Archives Discussions

arvin99 · ‎01-08-2014

Hi,

I am new with OpenCL so maybe it is a stupid question.

I already know how to use pinned buffer, zero copy buffer, or device buffer in OpenCL.

I have a question that really make me confuse:

What is the different between using pinned host memory in OpenCL and pinned host memory in CUDA ??

After I do some research, I found that using pinned host memory in CUDA means you create data with cudaMalllocHost (location: pinned host memory) and send the data to the buffer on device (location: device memory).

It is explained at this link :http://devblogs.nvidia.com/parallelforall/how-optimize-data-transfers-cuda-cc/ and inside several CUDA books.

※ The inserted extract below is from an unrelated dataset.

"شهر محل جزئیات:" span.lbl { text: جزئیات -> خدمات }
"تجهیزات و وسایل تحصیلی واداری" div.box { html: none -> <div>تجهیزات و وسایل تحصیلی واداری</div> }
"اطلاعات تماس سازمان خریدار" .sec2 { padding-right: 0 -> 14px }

But, in OpenCL using pinned host memory means you create data with malloc (location: host memory) and send the data to the buffer on pinned host memory (location: pinned host memory).

Am I right??

And, if I create data with malloc in OpenCL, it must be moved from pageable memory to pinned memory and after that the transfer begin from pinned memory to buffer in pinned host memory is n't it??

This is according to image from link :http://devblogs.nvidia.com/parallelforall/how-optimize-data-transfers-cuda-cc/:

Message was edited by: Arvin Arvin

arvin99 · ‎01-11-2014

Thank Nou,

Just to make sure.

According to table 4.2 in AMD APP Accelerated Parallel Programming Guide, several research, and from your explanation :

There are three method of transfer in OpenCL:

1. Standard way (pageable memory ->pinned memory->device memory)

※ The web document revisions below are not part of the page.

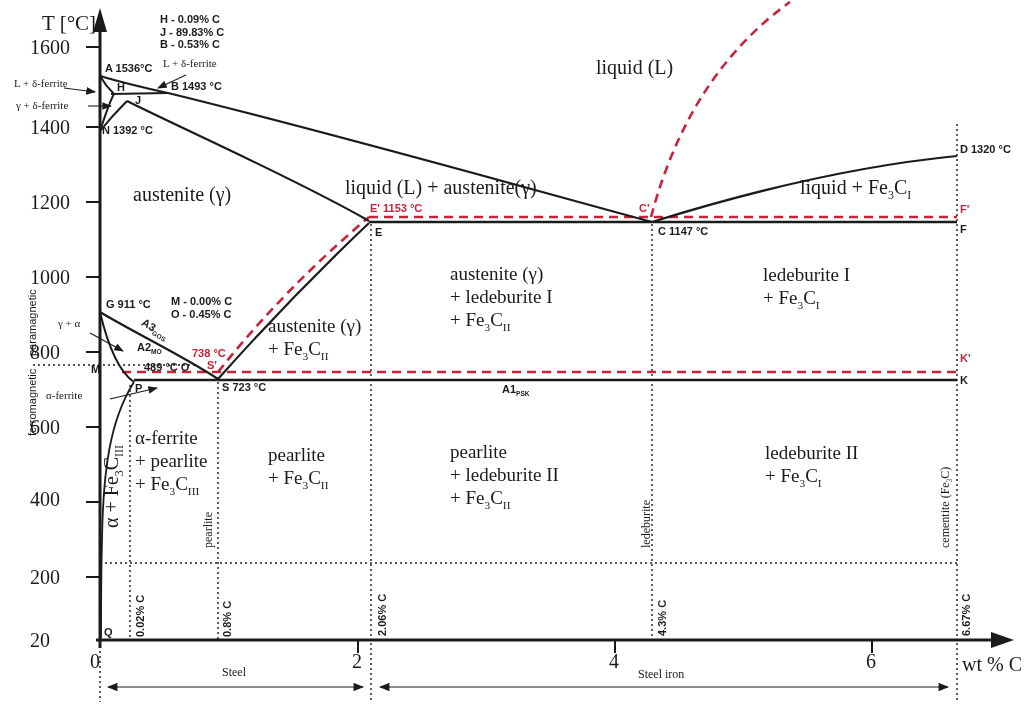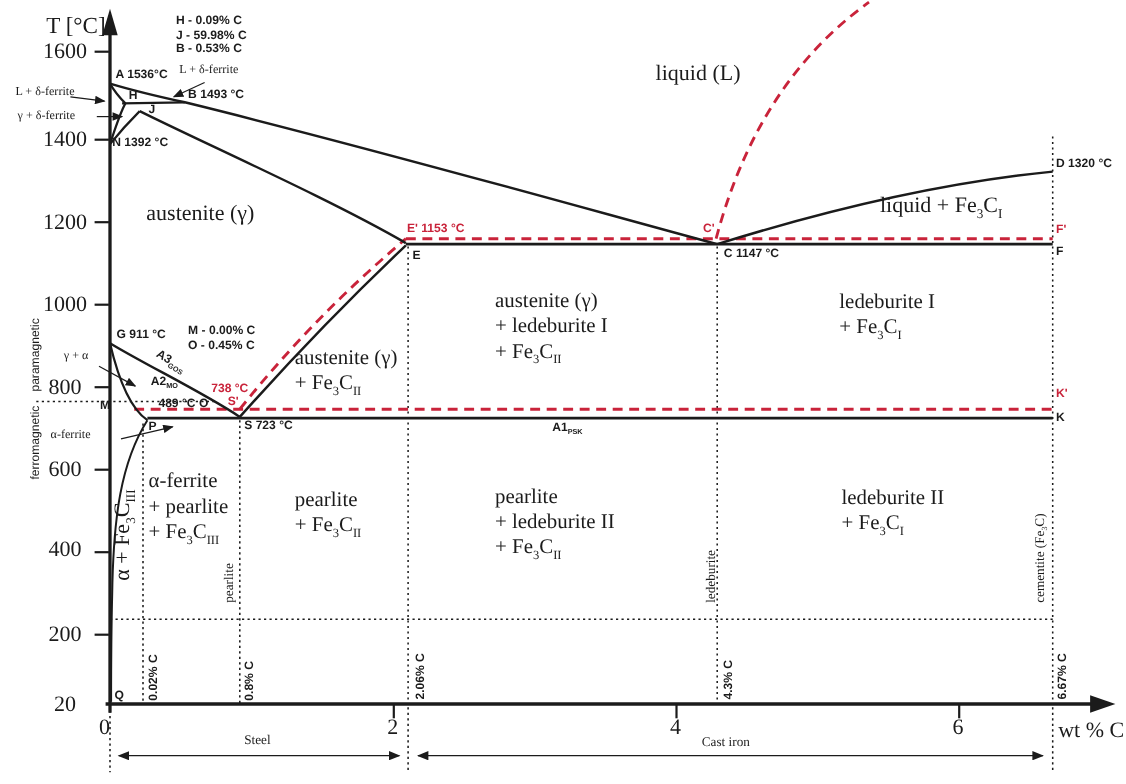"J - 59.98% C" div { text: 59.98% -> 89.83% }
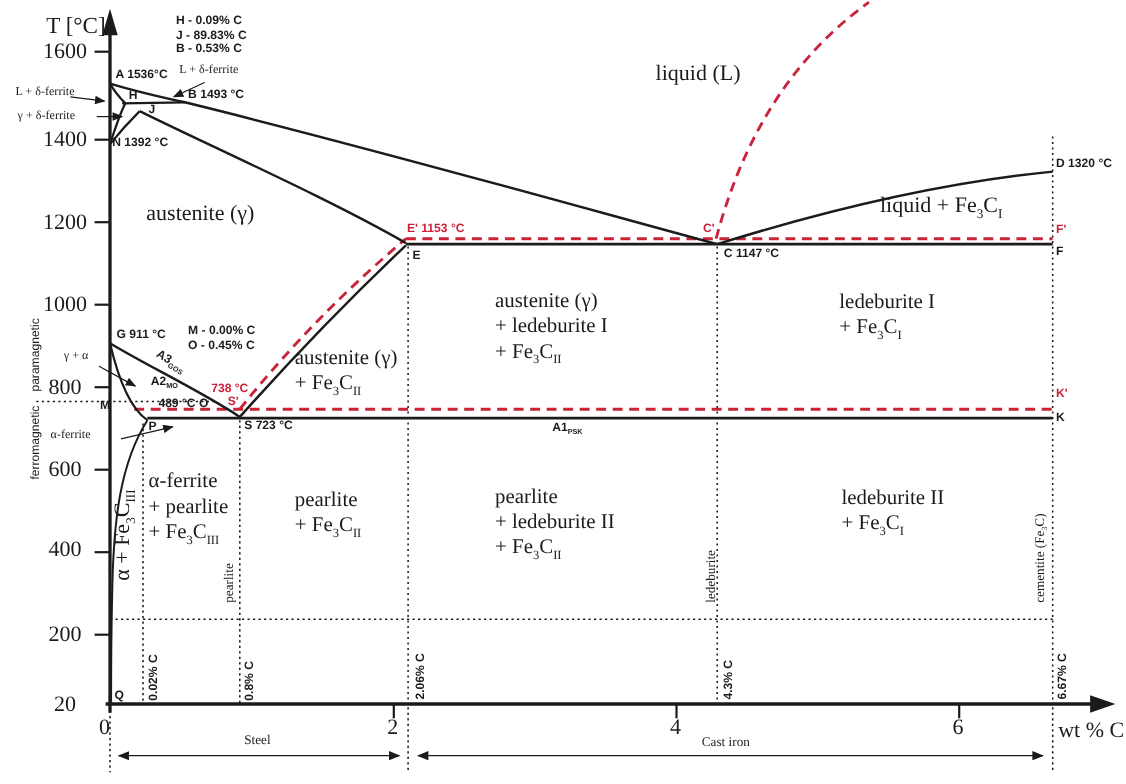"1600" .yn { text-align: center -> left }
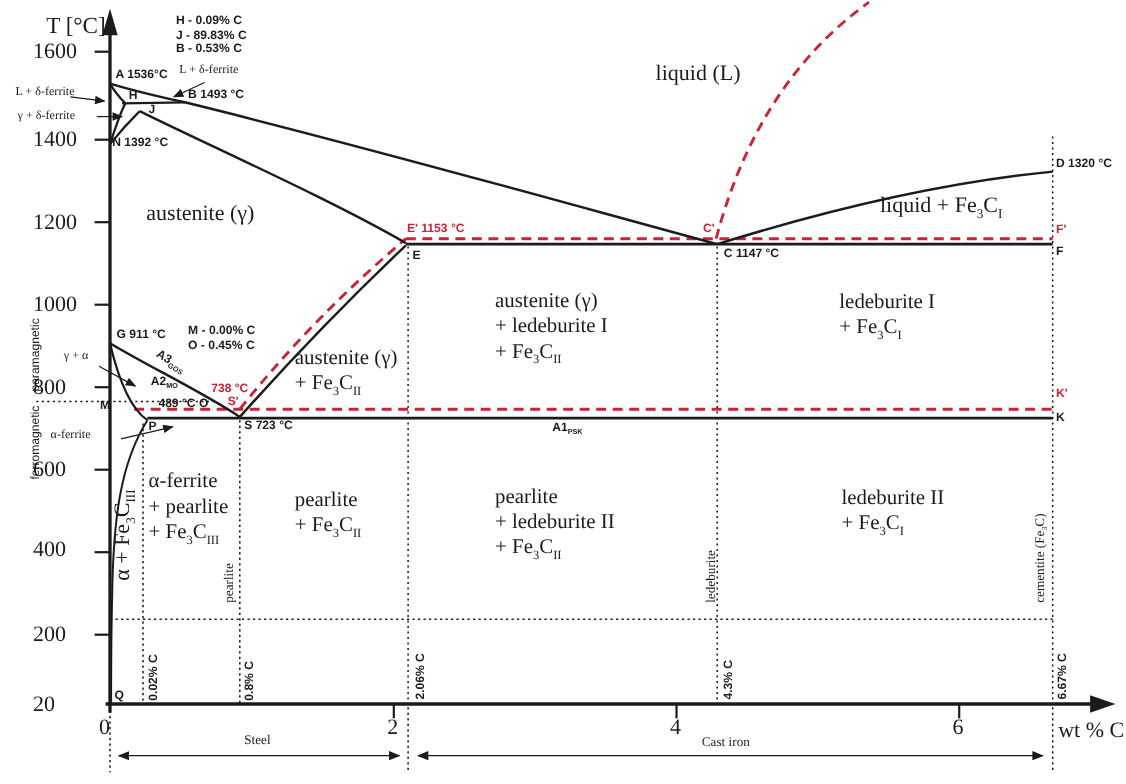"liquid (L) + austenite(γ)" div.lbl { html: none -> <div>liquid (L) + austenite(γ)</div> }
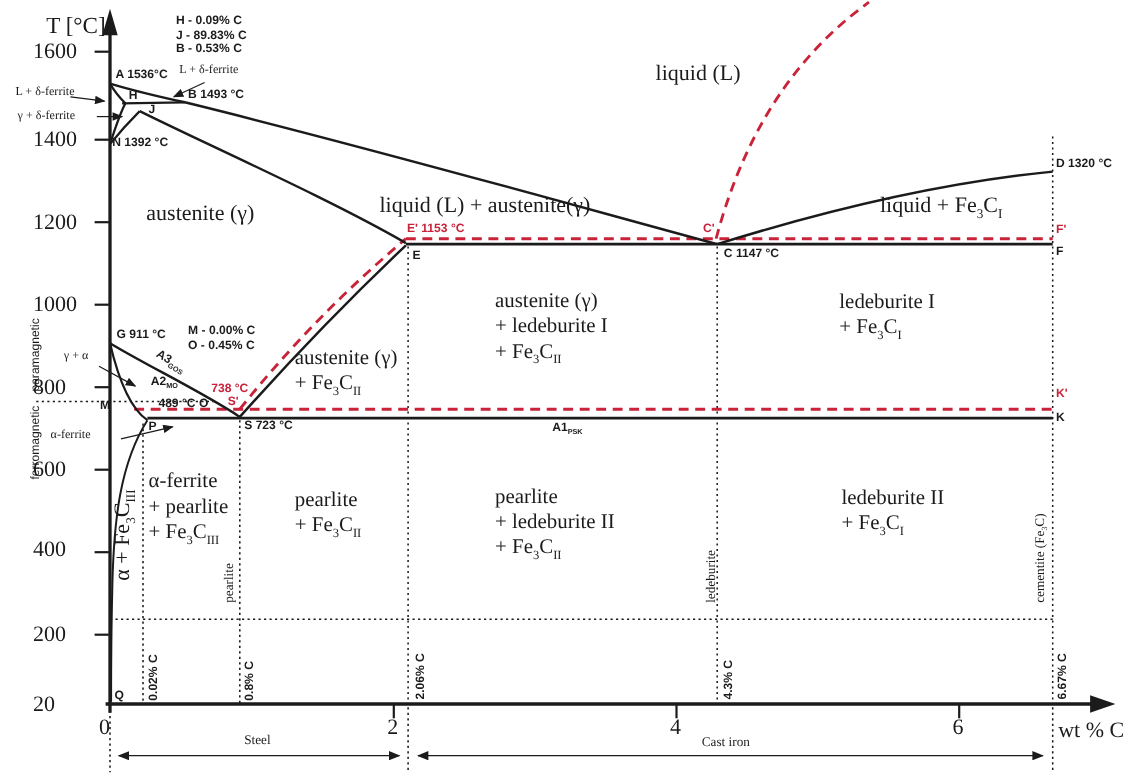"Cast iron" div.lbl { text: Cast -> Steel }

1.1 It is achieve by create data in host memory using malloc and buffer in device memory by using DEFAULT flag (none of the following flag).

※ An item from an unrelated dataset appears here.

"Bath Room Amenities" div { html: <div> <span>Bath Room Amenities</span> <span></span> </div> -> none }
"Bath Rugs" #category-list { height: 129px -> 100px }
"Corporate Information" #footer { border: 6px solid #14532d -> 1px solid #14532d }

Before the data is transferred then data in host memory (pageable) must be moved to temporary pinned memory and after that the data can be send to device memory.

To transfer to device memory we can use clEnqueueRead/WriteBuffer and clEnqueueMapBuffer (except using device CPU that result on zero copy)

1.2 It is achieve by create data in host memory using malloc and passing it directly to the clCreateBuffer(CL_MEM_USE_HOST_PTR ).

It will make the data in host memory (pageable) move to pinned memory and transfered into device memory (without VM) according to this link:more on memory flags | AMD Developer Forums.

To transfer to device memory we can use clEnqueueRead/WriteBuffer and clEnqueueMapBuffer (except using device CPU that result on zero copy)

2. Pinned transfer way (pinned memory->device memory)

The advantage using this transfer way is there are no cost for transfer from pageable memory to temporary pinned memory.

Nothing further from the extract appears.